# Suppose that the population of deer in a state is 19,900 and is growing 3 percentage each year....

## Question:

Suppose that the population of deer in a state is {eq}19,900 {/eq} and is growing {eq}3 \% {/eq} each year.

Predict the population after {eq}10 {/eq} years.

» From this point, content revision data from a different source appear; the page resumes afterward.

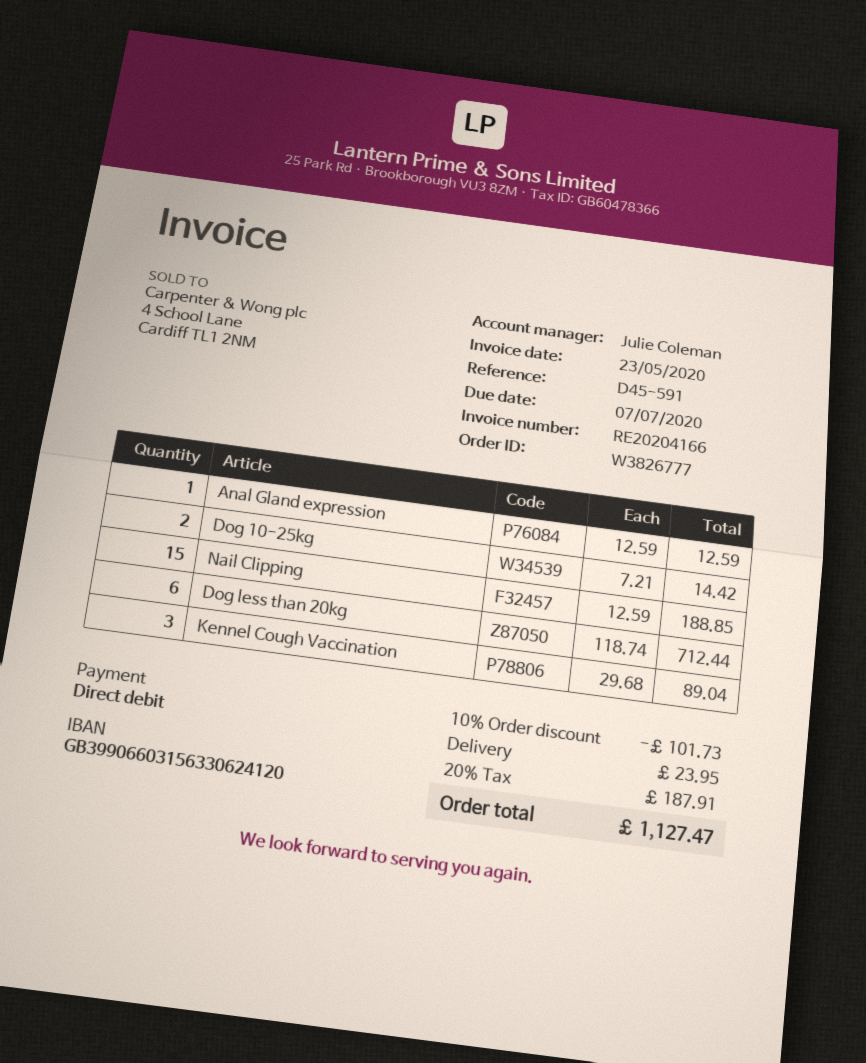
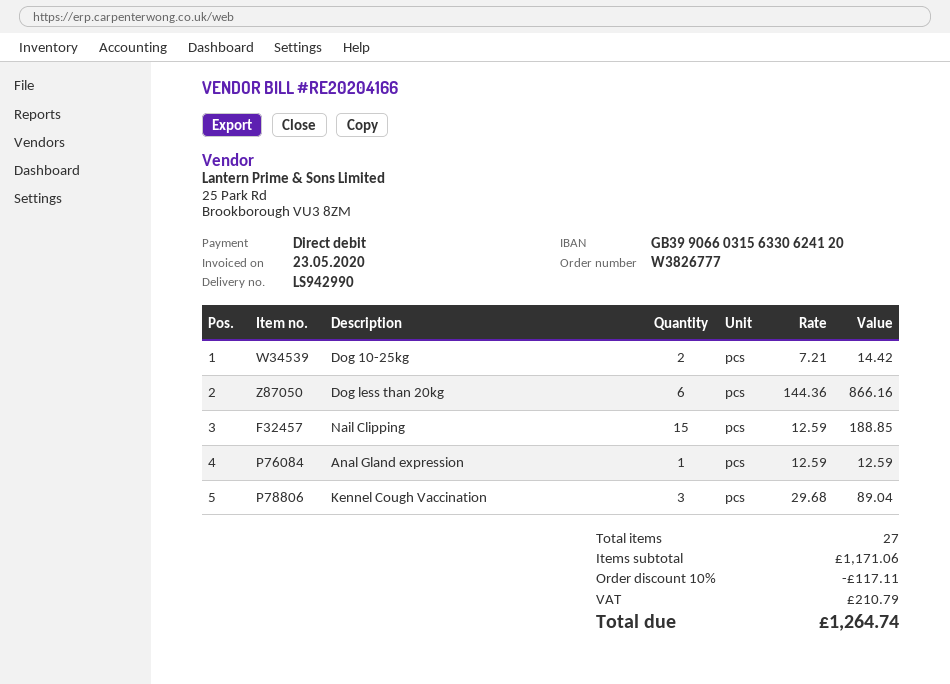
Dog less than 20kg: 6 x 118.74 = 712.44 -> 6 x 144.36 = 866.16
discount: 10% = 101.73 -> 10% = 117.11
shipping: 23.95 -> none
tax: 187.91 -> 210.79
total: 1127.47 -> 1264.74

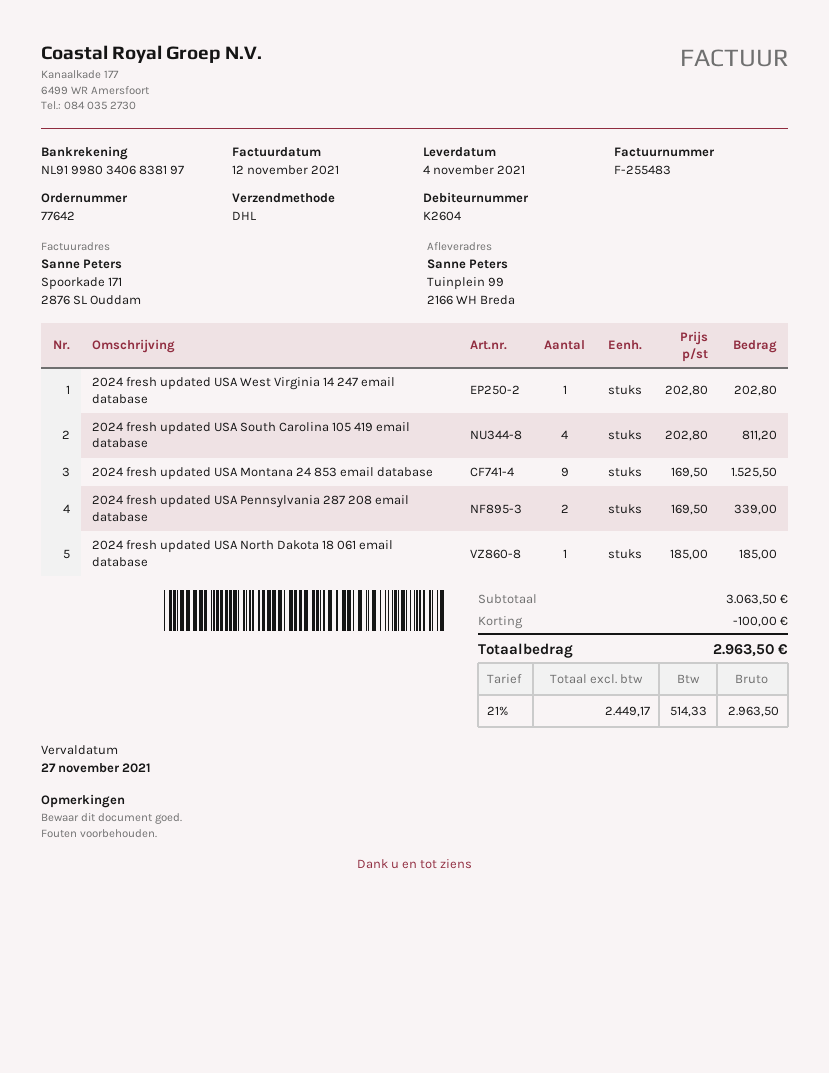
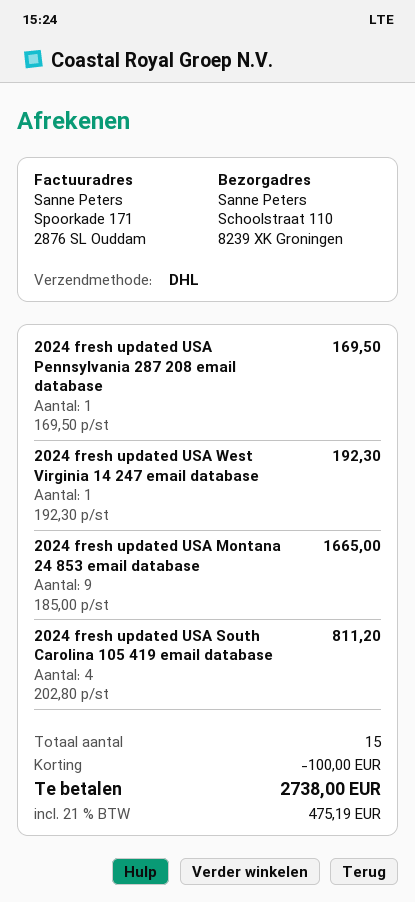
ship to: Tuinplein 99, 2166 WH Breda -> Schoolstraat 110, 8239 XK Groningen
2024 fresh updated USA West Virginia 14 247 email database: 1 x 202.80 = 202.80 -> 1 x 192.30 = 192.30
2024 fresh updated USA Montana 24 853 email database: 9 x 169.50 = 1525.50 -> 9 x 185.00 = 1665.00
2024 fresh updated USA Pennsylvania 287 208 email database: 2 x 169.50 = 339.00 -> 1 x 169.50 = 169.50
2024 fresh updated USA North Dakota 18 061 email database: 1 x 185.00 = 185.00 -> none
tax: 21% = 514.33 -> 21% = 475.19
total: 2963.50 -> 2738.00

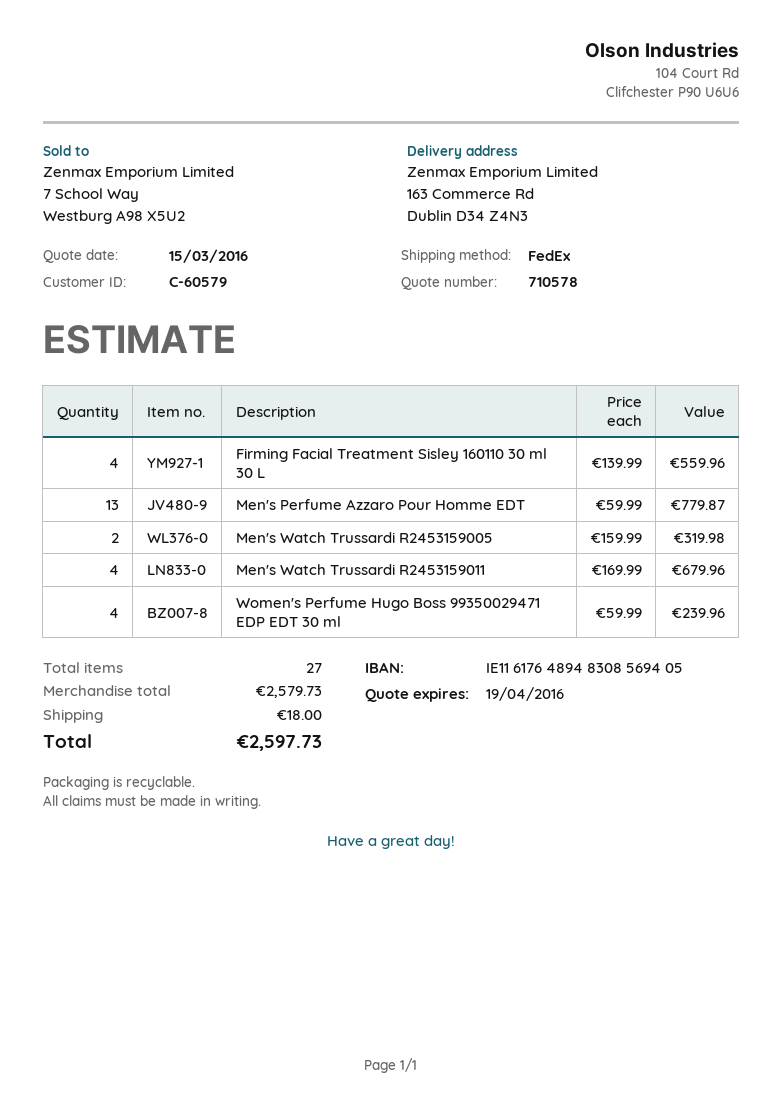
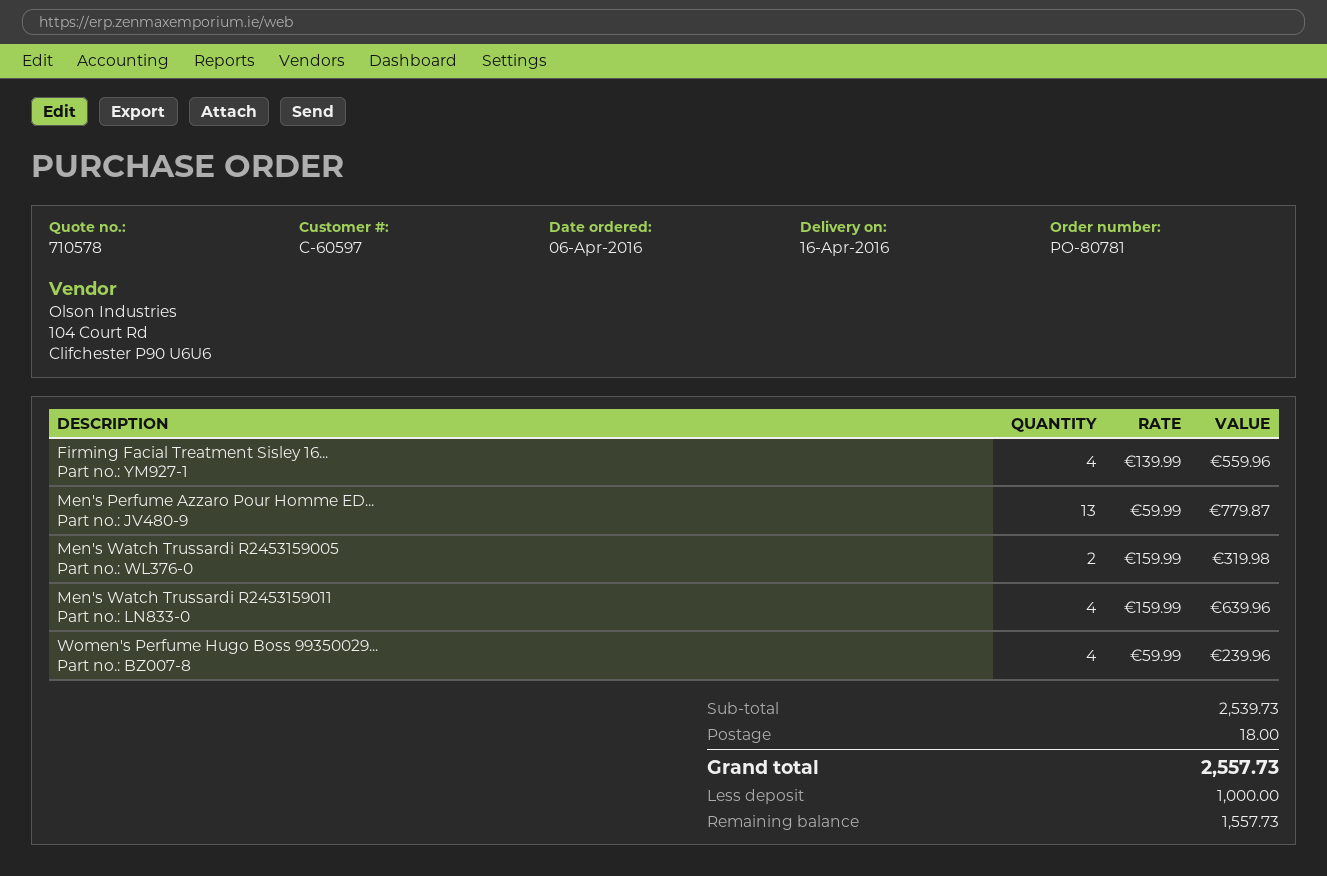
customer number: C-60579 -> C-60597
Men's Watch Trussardi R2453159011: 4 x 169.99 = 679.96 -> 4 x 159.99 = 639.96
subtotal: 2579.73 -> 2539.73
total: 2597.73 -> 2557.73

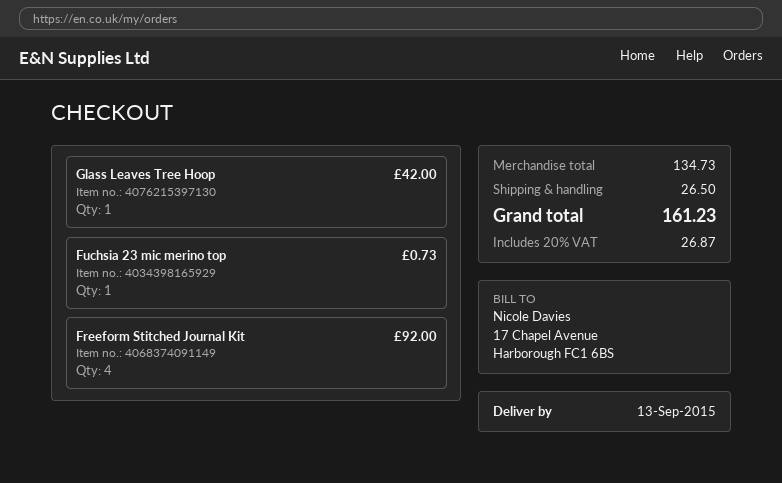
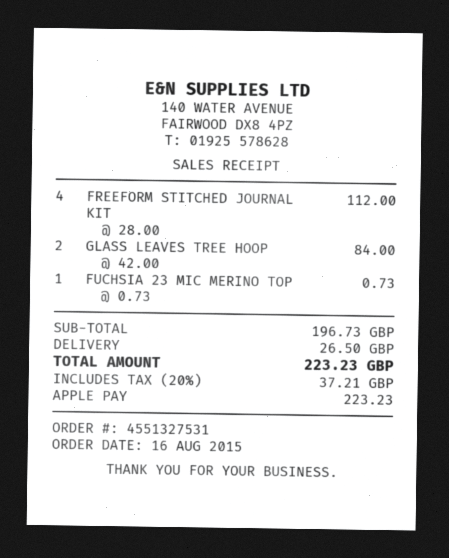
Glass Leaves Tree Hoop: 1 for 42.00 -> 2 for 84.00
Freeform Stitched Journal Kit: 4 for 92.00 -> 4 for 112.00
subtotal: 134.73 -> 196.73
tax: 20% = 26.87 -> 20% = 37.21
total: 161.23 -> 223.23

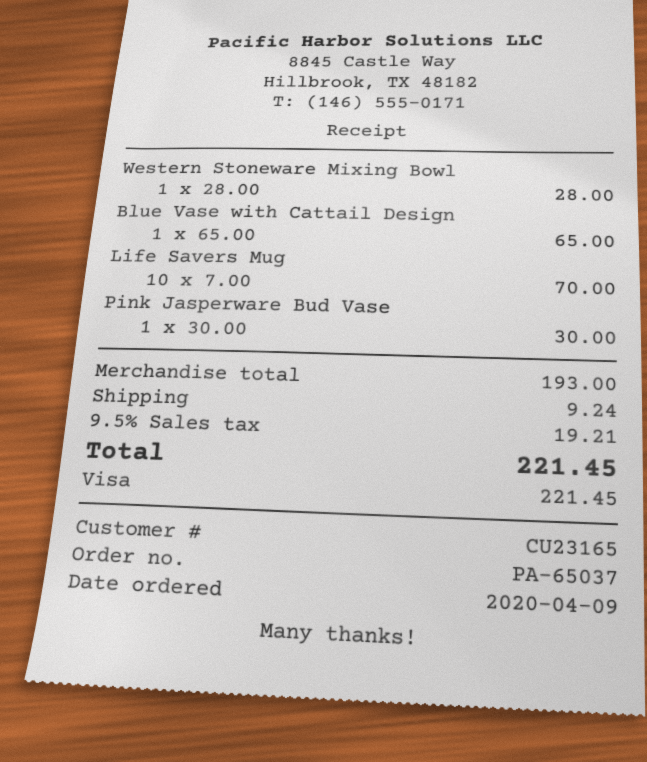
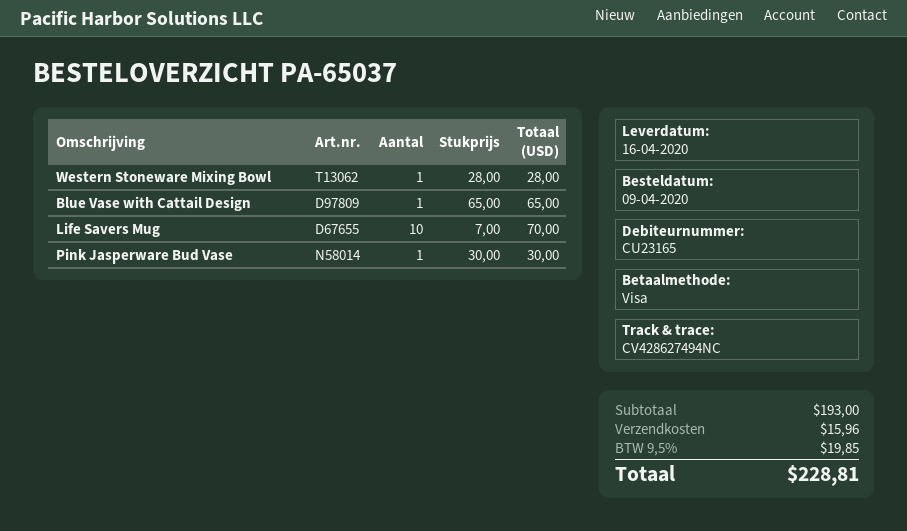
shipping: 9.24 -> 15.96
tax: 9.5% = 19.21 -> 9.5% = 19.85
total: 221.45 -> 228.81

## Exponential Growth Function:

Knowing that the equation of an exponential growth function is

$$f(x) = a \cdot (1+ r)^t$$

where {eq}a {/eq} is the initial population, {eq}r {/eq} is the rate, and {eq}t {/eq} is the term position, one can find the population in ten years by plugging in the current population, percentage growth, and years into the equation.

Given:

• {eq}a = 19,900 {/eq}
• {eq}r = 3\% = 0.03 {/eq}
• {eq}t = 10 {/eq}

Using the formula for exponential growth, the population of deer after {eq}10{/eq} years is calculated as follows:

\begin{align} f(x) &= (19,900)\cdot (1 + (0.03))^{(10)}\\[0.3cm] &= 19,900 \cdot (1.03)^{10}\\[0.3cm] &= 19,900 \cdot 1.343916379\\[0.3cm] &= 26,743.93595 \\[0.3cm] &\approx 26,744 \text{ deer} \end{align} \\

In ten years, the deer population will be approximately {eq}26,744{/eq} deer-strong.